__What to produce__.
Show, in full, each line of the data that contains "start".

__Exercise data__.
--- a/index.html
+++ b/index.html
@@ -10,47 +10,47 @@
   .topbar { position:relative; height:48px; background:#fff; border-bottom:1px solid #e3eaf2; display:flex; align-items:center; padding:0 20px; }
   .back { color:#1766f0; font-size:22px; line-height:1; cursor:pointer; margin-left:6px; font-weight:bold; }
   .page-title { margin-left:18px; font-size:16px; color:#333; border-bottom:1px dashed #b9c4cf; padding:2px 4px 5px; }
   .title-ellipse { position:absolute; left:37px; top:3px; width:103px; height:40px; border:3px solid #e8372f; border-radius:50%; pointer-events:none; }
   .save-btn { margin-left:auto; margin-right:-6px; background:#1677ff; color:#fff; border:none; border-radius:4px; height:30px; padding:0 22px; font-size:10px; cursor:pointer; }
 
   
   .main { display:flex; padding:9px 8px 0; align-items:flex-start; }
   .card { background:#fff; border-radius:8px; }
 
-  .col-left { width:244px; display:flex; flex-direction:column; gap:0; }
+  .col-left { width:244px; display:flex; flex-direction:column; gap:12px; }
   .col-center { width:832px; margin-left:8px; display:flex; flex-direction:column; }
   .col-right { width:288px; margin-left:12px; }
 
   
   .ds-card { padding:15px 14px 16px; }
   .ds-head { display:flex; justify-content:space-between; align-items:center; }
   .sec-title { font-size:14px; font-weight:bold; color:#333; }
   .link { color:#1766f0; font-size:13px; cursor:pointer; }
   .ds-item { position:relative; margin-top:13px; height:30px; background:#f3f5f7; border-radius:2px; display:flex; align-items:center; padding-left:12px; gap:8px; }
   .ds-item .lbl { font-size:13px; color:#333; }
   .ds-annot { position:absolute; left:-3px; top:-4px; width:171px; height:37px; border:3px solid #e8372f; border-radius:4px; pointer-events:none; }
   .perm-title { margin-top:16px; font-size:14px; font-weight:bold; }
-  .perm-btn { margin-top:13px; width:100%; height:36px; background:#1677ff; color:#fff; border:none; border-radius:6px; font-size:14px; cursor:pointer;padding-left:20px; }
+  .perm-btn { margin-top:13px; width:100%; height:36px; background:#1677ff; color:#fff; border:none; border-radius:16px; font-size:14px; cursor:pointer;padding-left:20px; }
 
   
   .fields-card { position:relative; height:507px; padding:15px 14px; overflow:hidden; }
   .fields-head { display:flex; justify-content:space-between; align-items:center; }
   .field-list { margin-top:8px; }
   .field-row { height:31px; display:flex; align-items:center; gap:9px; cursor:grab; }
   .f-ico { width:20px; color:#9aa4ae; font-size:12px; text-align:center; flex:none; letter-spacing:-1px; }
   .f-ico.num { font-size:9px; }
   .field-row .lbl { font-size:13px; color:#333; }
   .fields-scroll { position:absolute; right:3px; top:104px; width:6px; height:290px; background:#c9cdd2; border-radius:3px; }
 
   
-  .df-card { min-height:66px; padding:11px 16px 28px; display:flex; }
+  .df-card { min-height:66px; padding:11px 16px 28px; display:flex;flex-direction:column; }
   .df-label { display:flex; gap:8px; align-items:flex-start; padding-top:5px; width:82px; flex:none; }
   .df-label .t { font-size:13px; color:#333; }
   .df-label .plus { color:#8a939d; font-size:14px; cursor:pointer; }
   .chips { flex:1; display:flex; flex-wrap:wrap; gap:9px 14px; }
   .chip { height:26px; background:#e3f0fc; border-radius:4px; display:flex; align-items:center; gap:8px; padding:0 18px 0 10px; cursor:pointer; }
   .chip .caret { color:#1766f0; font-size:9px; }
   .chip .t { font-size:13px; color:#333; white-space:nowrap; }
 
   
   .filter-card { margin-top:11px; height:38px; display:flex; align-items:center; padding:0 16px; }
--
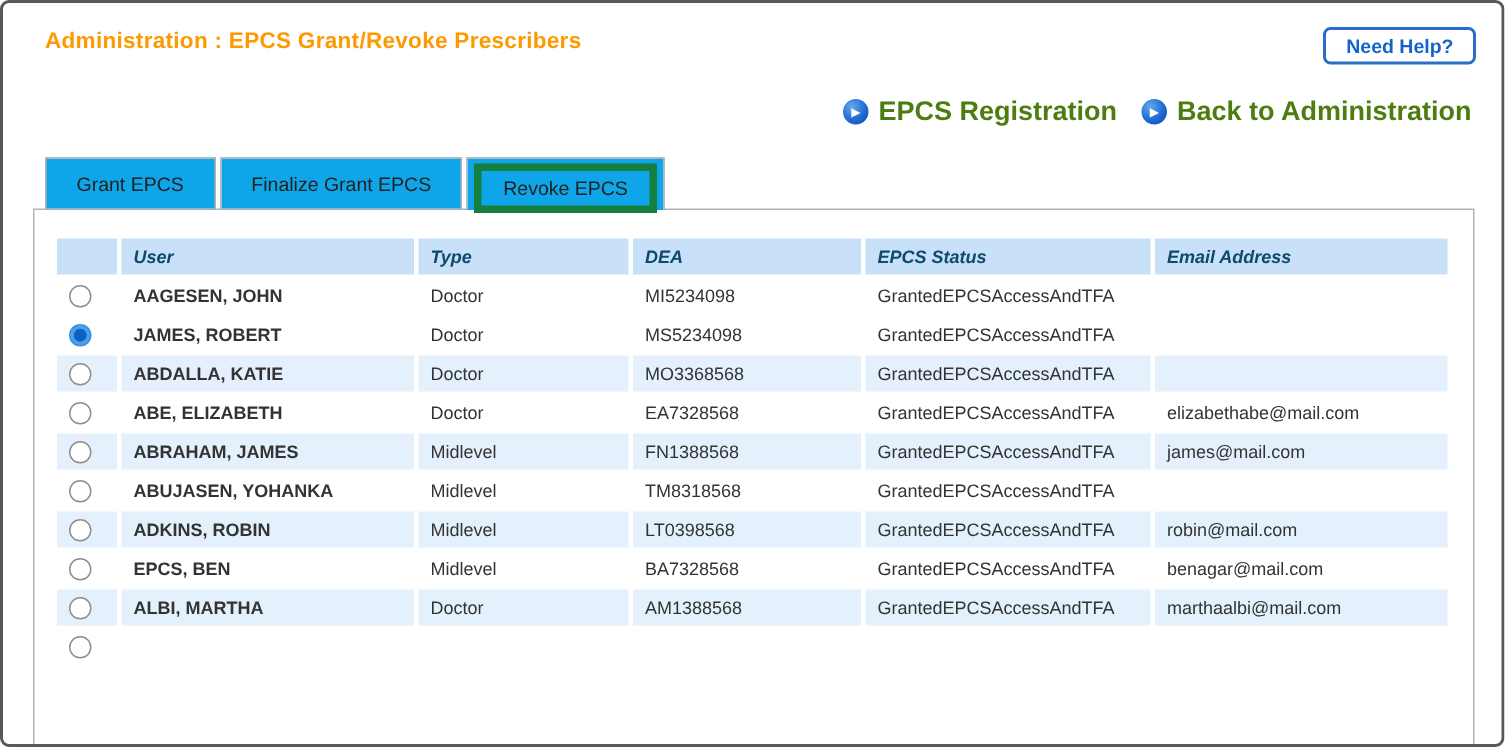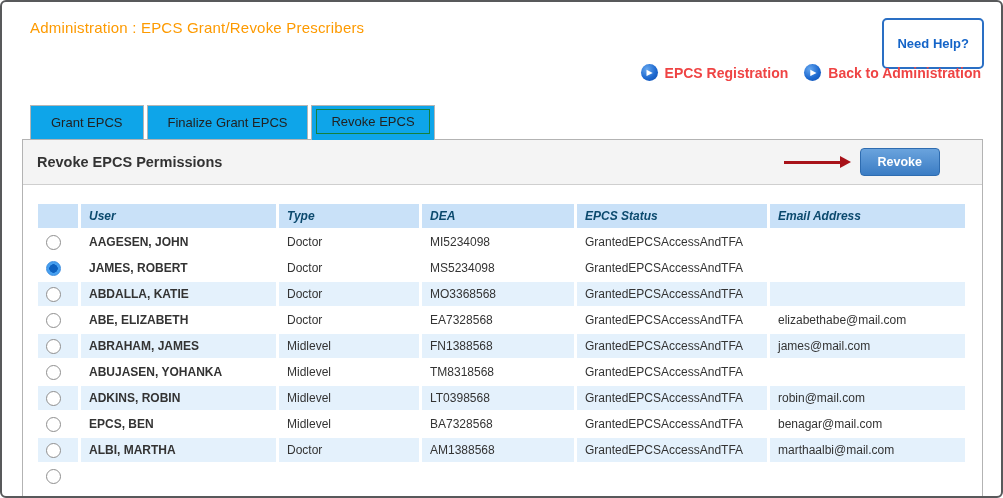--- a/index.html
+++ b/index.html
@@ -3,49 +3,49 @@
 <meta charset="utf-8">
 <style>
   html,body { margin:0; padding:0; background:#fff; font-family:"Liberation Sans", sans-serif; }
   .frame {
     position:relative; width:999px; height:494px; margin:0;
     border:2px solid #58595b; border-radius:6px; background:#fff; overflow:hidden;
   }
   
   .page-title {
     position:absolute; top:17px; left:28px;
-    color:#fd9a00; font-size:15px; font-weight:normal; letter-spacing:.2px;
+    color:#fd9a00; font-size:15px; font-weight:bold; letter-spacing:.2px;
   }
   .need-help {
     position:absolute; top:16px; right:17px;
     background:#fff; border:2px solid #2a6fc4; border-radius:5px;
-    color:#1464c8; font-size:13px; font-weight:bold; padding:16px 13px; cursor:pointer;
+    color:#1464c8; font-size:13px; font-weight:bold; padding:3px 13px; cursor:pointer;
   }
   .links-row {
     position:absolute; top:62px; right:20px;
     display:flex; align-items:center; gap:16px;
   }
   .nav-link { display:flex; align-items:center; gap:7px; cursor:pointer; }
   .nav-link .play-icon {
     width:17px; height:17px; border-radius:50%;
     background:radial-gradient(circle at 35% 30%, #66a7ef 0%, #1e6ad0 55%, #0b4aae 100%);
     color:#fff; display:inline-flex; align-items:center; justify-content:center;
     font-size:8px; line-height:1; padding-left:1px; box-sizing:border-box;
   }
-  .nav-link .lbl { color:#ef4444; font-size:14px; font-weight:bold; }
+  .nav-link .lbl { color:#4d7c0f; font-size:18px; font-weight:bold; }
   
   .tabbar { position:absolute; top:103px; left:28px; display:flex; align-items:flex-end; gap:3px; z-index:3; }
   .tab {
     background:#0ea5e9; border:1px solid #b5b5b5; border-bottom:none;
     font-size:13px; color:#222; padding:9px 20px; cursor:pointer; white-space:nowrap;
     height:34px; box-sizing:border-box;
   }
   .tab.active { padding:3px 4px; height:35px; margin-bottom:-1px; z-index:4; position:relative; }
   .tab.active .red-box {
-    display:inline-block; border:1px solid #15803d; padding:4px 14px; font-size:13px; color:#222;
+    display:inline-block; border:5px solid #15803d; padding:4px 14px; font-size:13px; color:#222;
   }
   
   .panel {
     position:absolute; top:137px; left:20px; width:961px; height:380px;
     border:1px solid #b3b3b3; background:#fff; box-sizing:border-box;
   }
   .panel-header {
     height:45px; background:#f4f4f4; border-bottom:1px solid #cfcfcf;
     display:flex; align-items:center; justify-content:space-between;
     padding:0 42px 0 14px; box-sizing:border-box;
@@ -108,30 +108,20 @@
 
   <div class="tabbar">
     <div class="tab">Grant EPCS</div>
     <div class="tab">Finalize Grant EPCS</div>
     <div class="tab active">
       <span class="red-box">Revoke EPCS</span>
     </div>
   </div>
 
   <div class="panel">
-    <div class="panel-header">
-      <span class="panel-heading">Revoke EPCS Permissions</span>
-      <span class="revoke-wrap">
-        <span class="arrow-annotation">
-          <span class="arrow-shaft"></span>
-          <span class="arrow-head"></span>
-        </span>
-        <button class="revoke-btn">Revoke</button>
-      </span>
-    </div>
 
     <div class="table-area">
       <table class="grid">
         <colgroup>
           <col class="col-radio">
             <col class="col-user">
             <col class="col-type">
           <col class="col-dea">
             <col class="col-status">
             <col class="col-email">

__Solution__.
   .main { display:flex; padding:9px 8px 0; align-items:flex-start; }
   .df-label { display:flex; gap:8px; align-items:flex-start; padding-top:5px; width:82px; flex:none; }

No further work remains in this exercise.